*** Opening of Records for processing ***

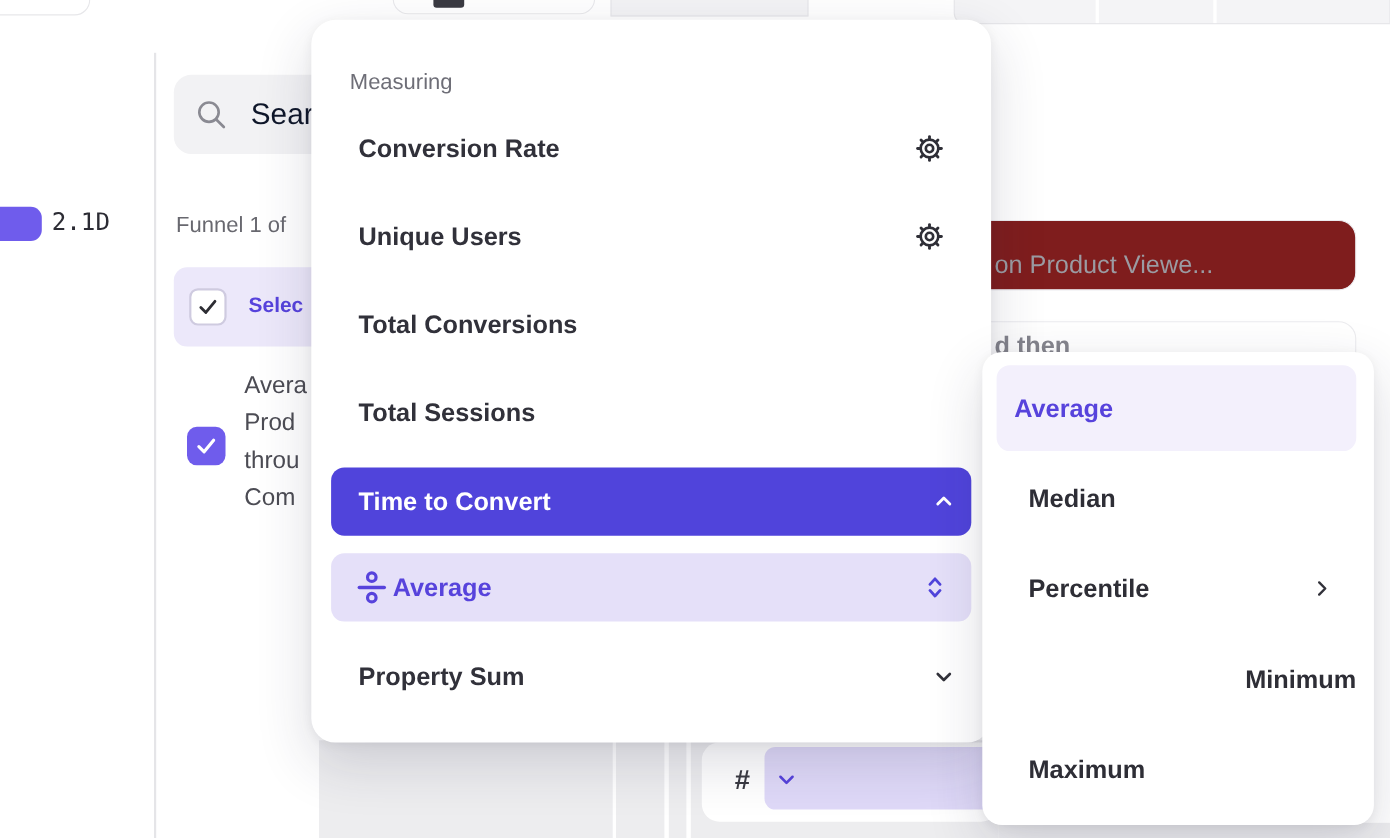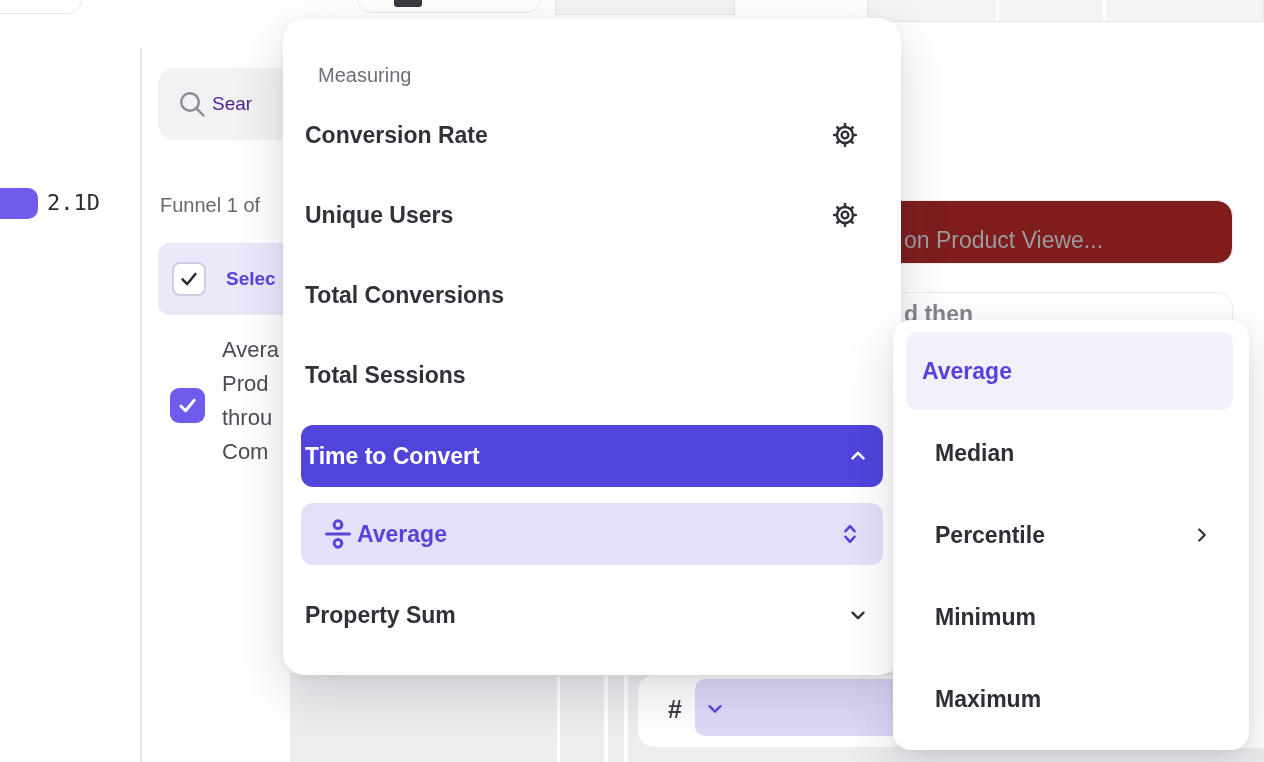--- a/index.html
+++ b/index.html
@@ -30,7 +30,7 @@
   .search { position:absolute; left:158px; top:68px; width:262px; height:72px;
     background:#F2F2F4; border-radius:16px; display:flex; align-items:center; }
   .search svg { margin-left:19px; }
-  .search-text { margin-left:4px; font-size:19px; color:#4c1d95; }
+  .search-text { margin-left:20px; font-size:27px; color:#0f172a; }
 
   .funnel-caption { position:absolute; left:160px; top:194px; font-size:20px;
     color:#68686F; font-weight:400; }

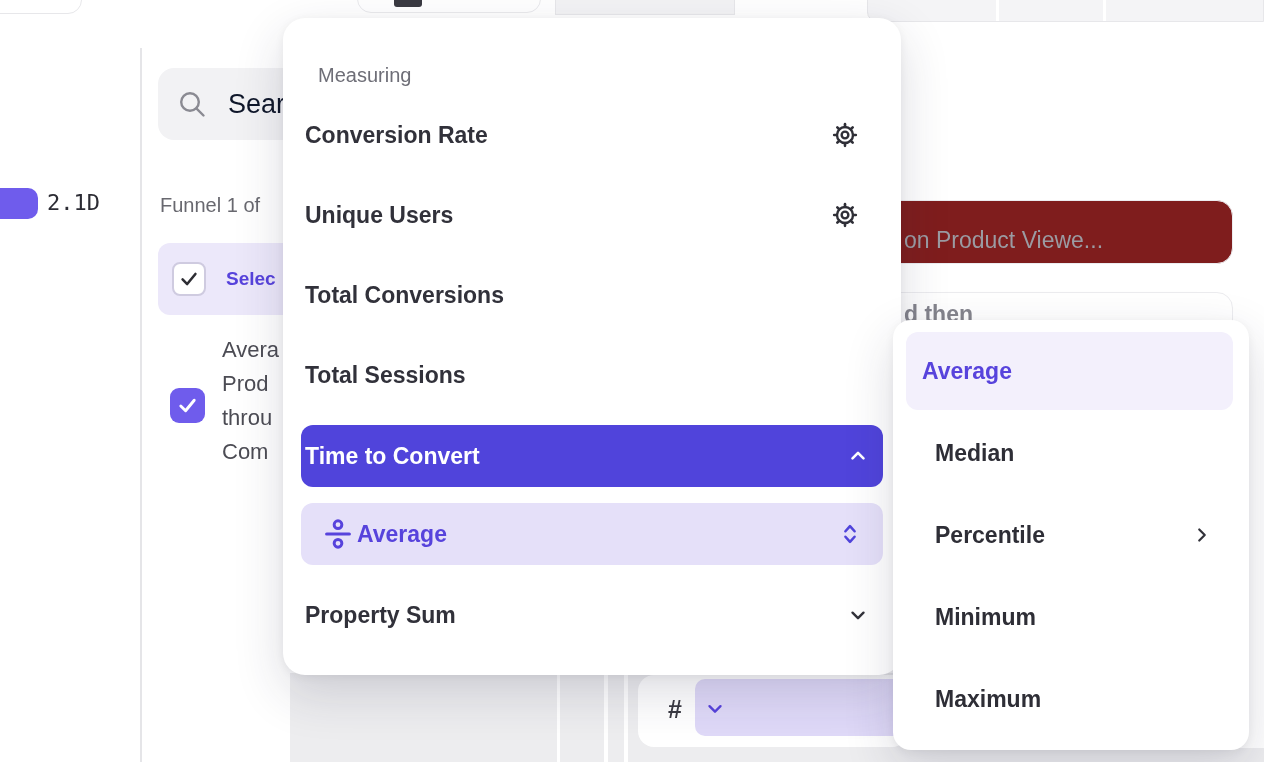--- a/index.html
+++ b/index.html
@@ -81,7 +81,7 @@
     color:#6E6E77; }
   .menu-item { position:absolute; left:18px; width:582px; height:62px;
     border-radius:12px; display:flex; align-items:center; cursor:pointer; }
-  .menu-item .mi-label { margin-left:4px; font-size:23px; font-weight:600;
+  .menu-item .mi-label { margin-left:25px; font-size:23px; font-weight:600;
     color:#31313A; }
   .mi-selected { background:#5044DB; }
   .mi-selected .mi-label { color:#ffffff; }

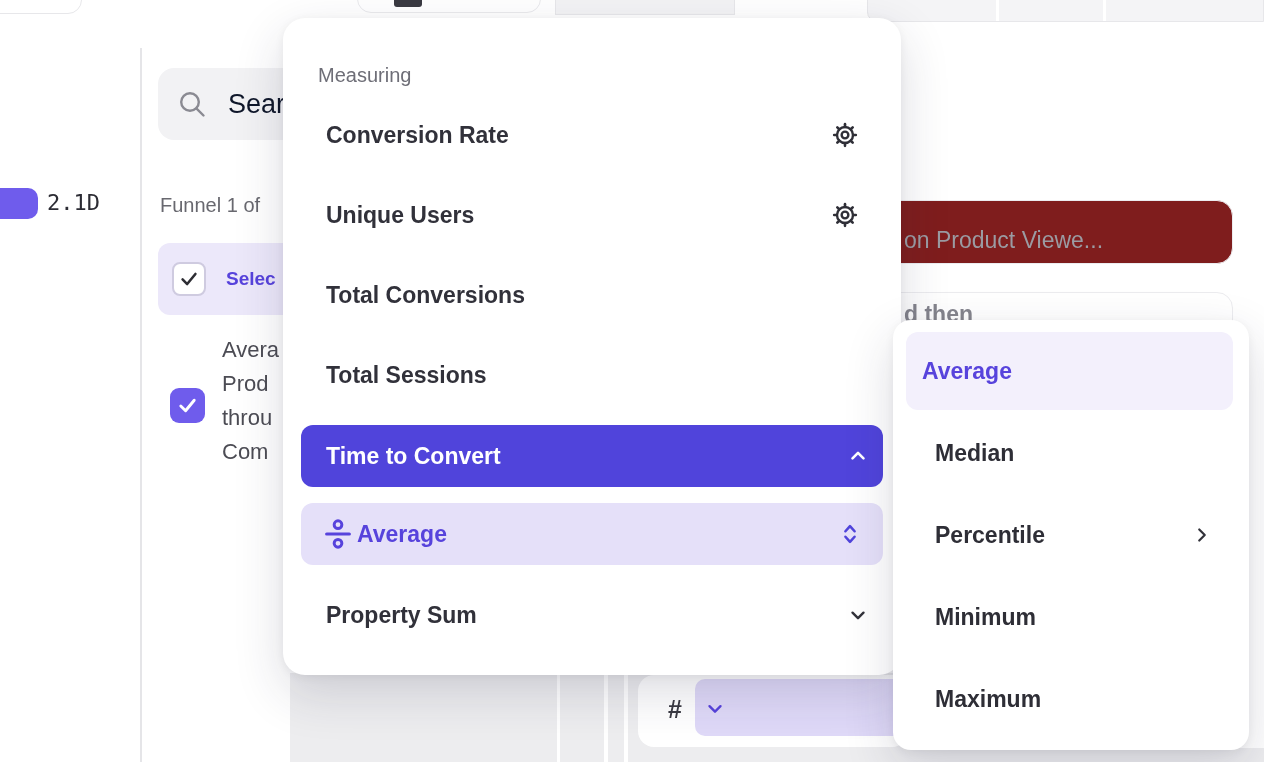--- a/index.html
+++ b/index.html
@@ -263,7 +263,7 @@
         <polyline points="9,6 15,12 9,18" fill="none" stroke="#32323A" stroke-width="2.4" stroke-linecap="round" stroke-linejoin="round"></polyline>
       </svg>
     </div>
-    <div class="fly-item" style="top:258px;">
+    <div class="fly-item" style="top:258px;justify-content:flex-end;">
       <span class="fi-label">Minimum</span>
     </div>
     <div class="fly-item" style="top:340px;">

*** Close of Records for processing ***

Problem to work on> What is needed is every line of the records that contains the word "flex".

Task answer>
     background:#F2F2F4; border-radius:16px; display:flex; align-items:center; }
     border-radius:12px; display:flex; align-items:center; cursor:pointer; }
+    <div class="fly-item" style="top:258px;justify-content:flex-end;">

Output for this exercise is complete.